World History Encyclopedia explains Solon's other reforms, and to say that they're remarkable and impressive is an understatement. After canceling everyone's debt, he went two steps further: He forbade anyone from being sold into slavery if they couldn't pay back their loans in the future, and he also freed all current debt-owned enslaved people. He then completely overhauled the Athenian economic system, which — in a rocky, hilly environment — was almost wholly dependent on agriculture. In short, he created different tiers of wealth (kind of like tax brackets) for different levels of food production. He also tied political office to the higher brackets, a move that kept the wealthy happy and the poor safe from their ire.

Such a nuanced sense of ethics and justice seems to have been characteristic of Solon. As he himself wrote in poetic verse (per World History Encyclopedia), "To the mass of the people I gave the power they needed / Neither degrading them, nor giving them too much rein / For those who already possessed great power and wealth / I saw to it that their interests were not harmed / I stood guard with a broad shield before both parties / And prevented either from triumphing unjustly."

Solon then drafted a full law code that overturned Draco's harsh punishments except in cases of murder. He regulated trade, balanced the economy, and created laws regarding inheritances and funerals, adultery and theft, injury and property damage, and the overarching democratic processes of Athenian government.

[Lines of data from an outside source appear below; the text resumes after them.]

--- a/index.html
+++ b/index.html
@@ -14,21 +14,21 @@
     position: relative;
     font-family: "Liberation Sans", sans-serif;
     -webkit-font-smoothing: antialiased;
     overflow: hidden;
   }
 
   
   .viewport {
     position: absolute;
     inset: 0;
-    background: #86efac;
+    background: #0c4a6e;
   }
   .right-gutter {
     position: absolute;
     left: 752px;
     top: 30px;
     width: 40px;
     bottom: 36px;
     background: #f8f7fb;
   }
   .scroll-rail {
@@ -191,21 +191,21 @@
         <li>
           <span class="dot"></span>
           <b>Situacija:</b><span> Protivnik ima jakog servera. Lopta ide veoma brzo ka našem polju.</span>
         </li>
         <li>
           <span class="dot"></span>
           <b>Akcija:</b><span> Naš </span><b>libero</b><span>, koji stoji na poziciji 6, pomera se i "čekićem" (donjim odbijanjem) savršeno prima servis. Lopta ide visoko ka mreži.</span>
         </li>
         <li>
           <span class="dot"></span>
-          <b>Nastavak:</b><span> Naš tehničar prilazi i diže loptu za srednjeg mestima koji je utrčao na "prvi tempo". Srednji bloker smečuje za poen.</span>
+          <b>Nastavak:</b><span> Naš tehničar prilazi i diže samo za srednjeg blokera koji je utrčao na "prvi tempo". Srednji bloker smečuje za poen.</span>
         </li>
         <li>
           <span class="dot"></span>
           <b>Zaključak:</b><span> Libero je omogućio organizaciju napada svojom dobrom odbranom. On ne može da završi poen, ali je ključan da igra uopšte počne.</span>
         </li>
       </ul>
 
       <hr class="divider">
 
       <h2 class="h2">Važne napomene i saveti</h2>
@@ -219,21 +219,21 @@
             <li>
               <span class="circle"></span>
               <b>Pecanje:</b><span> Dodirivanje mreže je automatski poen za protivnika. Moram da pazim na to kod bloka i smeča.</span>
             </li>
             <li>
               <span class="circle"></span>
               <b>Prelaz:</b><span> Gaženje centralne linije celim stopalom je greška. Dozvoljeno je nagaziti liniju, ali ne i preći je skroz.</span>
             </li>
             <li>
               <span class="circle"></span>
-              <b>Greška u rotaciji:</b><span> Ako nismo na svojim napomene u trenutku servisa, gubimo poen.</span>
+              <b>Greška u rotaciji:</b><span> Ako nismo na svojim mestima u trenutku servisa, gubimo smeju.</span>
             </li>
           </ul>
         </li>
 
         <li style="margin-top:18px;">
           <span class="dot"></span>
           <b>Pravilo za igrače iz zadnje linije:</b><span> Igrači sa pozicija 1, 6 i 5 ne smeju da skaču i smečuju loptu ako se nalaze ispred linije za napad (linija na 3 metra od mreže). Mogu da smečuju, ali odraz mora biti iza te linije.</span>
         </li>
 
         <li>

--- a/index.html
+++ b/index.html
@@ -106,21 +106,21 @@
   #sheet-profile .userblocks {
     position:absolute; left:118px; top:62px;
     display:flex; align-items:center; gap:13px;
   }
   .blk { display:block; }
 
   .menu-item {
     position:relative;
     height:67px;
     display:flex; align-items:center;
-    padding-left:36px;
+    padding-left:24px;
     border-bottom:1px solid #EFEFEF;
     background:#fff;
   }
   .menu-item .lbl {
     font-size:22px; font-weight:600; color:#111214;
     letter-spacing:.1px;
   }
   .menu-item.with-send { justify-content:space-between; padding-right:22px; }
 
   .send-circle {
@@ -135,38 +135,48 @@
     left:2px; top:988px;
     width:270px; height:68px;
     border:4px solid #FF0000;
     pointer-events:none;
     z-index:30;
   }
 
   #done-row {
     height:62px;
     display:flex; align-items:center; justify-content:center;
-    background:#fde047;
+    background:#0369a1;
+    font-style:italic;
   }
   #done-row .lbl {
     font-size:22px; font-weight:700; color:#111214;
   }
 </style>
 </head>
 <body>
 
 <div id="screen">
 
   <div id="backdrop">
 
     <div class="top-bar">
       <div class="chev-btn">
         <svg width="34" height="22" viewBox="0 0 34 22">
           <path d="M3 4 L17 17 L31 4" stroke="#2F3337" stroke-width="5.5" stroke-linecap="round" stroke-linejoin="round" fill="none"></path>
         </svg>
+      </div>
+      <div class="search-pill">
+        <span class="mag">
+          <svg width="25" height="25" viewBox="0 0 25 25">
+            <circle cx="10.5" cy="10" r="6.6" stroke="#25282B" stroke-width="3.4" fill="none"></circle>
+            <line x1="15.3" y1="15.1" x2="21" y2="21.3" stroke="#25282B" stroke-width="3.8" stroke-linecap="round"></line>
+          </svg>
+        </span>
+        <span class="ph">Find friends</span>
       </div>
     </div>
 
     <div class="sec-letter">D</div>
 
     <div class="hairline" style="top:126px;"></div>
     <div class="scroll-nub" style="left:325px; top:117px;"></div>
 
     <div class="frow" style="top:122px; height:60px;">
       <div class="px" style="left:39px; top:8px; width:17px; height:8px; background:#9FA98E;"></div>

Widespread reforms to law and government

Amongst some of Solon's other reforms — all based on fundamental notions of fairness — were overhauls to the Athenian military and judicial system. Like modern-day Greece, Athens required mandatory military service of its men. But in another revolutionary move, Solon prevented people in the lowest economic tier — of four, remember — from participating. This is because military personnel had to pay for their own custom-made armor, weapons, and horses and because their families would be financially ruined if their breadwinners died. The two wealthiest social classes could become cavalry because they could afford it. But even among the lower of the eligible military classes, only the most physical fit could join, and even then the state treasury covered his and his family's expenses during times of war. 

Judicially, Solon implemented an open-forum grievance court called the Heliaia, where members of all classes — from the lowest to the highest — could state their concerns on equal footing. And in a shockingly bold decision, the court even allowed people to charge their superiors and members of the government with crimes. This assembly functioned as a final, supreme court-like body composed of 6,001 members. While such changes to Athenian life didn't prescribe each nitty-gritty of the city's democracy — folks like the philosopher Aristotle called Solon's codes too vague — they paved the way for the very notion of democratic rule. 

The city of the goddess of wisdom

Solon's reforms set the precedent for Athenian civil and political life that carried Athens into its Golden Age from 480 to 404 B.C.E. Many have rhapsodized about the vibrancy, creativity, and uniqueness of that time and its impact on history, as articles like that on The Atlantic do in spades. While ancient Athens — with its art, literature, theater, philosophy, and yes, democratic rule that was revolutionary for the time — was "not very numerous, not very powerful, not very organized," the city still "had a totally new conception of what human life was for, and showed for the first time what the human mind was for." This is apropos considering that Athens' patron goddess, and the one after whom the city is named, is Athena, the warrior goddess of wisdom.

By 507 B.C.E., over 50 years after Solon's death, Athens was well on its way to becoming what history remembers. That year, the politician Cleisthenes first used the term "demokratia" to describe his particular system of reforms: a neologism History says formed from combining "demos" (the people) with "kratos" (power) into a "rule by the people." While every single one of Athen's 100,000 citizens didn't have a voice — assemblies were limited to free men over the age of 18 — each of those individuals directly and mandatorily gathered to vote on issues of state. That's why in referencing Athens, the historian Herodotus coined the phrase "equality before the law."